_TASK DESCRIPTION_:
What lines in this listing contain the string "titlebar"? Report each one by copying it.

_SOURCE MATERIAL_:
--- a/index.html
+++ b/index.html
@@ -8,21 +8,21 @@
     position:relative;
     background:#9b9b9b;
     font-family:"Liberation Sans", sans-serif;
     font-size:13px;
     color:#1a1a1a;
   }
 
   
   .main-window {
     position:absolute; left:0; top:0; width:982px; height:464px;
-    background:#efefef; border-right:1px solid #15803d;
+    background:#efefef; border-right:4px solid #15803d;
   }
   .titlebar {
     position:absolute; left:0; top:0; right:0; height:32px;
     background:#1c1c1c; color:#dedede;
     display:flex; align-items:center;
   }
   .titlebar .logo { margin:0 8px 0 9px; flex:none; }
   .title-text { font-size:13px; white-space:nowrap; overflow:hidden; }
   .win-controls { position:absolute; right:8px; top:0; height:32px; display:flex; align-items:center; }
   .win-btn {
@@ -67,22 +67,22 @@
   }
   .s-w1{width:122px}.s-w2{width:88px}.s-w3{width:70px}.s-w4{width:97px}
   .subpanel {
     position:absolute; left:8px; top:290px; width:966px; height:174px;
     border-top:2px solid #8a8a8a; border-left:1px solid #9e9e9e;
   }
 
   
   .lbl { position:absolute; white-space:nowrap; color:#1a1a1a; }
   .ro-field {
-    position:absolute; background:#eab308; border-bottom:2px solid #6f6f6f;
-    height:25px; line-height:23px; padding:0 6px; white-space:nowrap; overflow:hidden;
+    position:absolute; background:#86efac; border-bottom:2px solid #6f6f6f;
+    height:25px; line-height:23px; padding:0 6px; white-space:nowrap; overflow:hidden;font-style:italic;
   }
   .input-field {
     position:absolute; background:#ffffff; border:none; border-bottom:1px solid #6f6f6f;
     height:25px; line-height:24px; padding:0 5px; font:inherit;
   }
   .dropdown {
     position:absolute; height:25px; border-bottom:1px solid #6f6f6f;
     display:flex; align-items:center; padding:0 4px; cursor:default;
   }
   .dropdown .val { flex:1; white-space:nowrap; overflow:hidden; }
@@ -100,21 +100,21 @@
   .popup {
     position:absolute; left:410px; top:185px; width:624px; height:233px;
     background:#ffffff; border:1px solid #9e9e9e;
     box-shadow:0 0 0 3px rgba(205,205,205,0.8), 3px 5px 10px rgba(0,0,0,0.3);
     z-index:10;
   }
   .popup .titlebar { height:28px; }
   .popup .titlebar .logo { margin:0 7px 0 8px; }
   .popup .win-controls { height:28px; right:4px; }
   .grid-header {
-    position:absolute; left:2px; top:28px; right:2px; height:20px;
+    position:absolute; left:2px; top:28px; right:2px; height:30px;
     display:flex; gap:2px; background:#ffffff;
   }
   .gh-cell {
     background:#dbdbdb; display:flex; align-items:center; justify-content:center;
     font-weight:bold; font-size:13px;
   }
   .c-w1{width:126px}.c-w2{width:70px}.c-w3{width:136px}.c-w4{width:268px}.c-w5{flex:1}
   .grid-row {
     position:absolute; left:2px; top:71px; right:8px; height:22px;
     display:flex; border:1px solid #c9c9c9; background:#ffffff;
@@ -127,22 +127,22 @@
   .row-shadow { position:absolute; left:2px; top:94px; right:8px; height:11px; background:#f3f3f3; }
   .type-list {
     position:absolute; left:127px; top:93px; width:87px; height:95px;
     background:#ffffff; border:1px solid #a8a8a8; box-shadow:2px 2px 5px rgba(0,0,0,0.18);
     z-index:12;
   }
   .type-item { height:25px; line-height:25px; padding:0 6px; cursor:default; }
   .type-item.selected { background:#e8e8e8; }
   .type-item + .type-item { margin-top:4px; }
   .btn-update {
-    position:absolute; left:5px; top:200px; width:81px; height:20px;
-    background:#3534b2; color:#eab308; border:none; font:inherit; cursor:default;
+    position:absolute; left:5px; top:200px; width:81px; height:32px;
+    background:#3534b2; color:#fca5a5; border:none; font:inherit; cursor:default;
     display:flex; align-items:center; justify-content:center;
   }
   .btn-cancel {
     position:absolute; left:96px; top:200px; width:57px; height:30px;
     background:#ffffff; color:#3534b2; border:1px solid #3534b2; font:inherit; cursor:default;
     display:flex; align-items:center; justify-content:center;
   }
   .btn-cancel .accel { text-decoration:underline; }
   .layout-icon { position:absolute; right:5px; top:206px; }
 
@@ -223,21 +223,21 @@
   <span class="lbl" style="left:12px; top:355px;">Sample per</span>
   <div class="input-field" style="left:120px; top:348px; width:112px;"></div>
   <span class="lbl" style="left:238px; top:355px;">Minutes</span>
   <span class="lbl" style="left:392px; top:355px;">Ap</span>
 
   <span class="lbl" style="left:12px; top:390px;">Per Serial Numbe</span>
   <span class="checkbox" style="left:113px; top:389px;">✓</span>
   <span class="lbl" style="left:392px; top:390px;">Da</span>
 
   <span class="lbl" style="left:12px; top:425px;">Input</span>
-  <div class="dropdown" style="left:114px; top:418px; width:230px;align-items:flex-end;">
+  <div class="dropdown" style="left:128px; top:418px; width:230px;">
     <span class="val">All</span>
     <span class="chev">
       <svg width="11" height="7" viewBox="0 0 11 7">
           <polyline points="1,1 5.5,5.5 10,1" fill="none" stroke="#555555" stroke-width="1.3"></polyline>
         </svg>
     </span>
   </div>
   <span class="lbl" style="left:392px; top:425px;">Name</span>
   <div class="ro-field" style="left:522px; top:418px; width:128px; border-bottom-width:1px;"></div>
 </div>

_TASK ANSWER_:
   .titlebar {
   .titlebar .logo { margin:0 8px 0 9px; flex:none; }
   .popup .titlebar { height:28px; }
   .popup .titlebar .logo { margin:0 7px 0 8px; }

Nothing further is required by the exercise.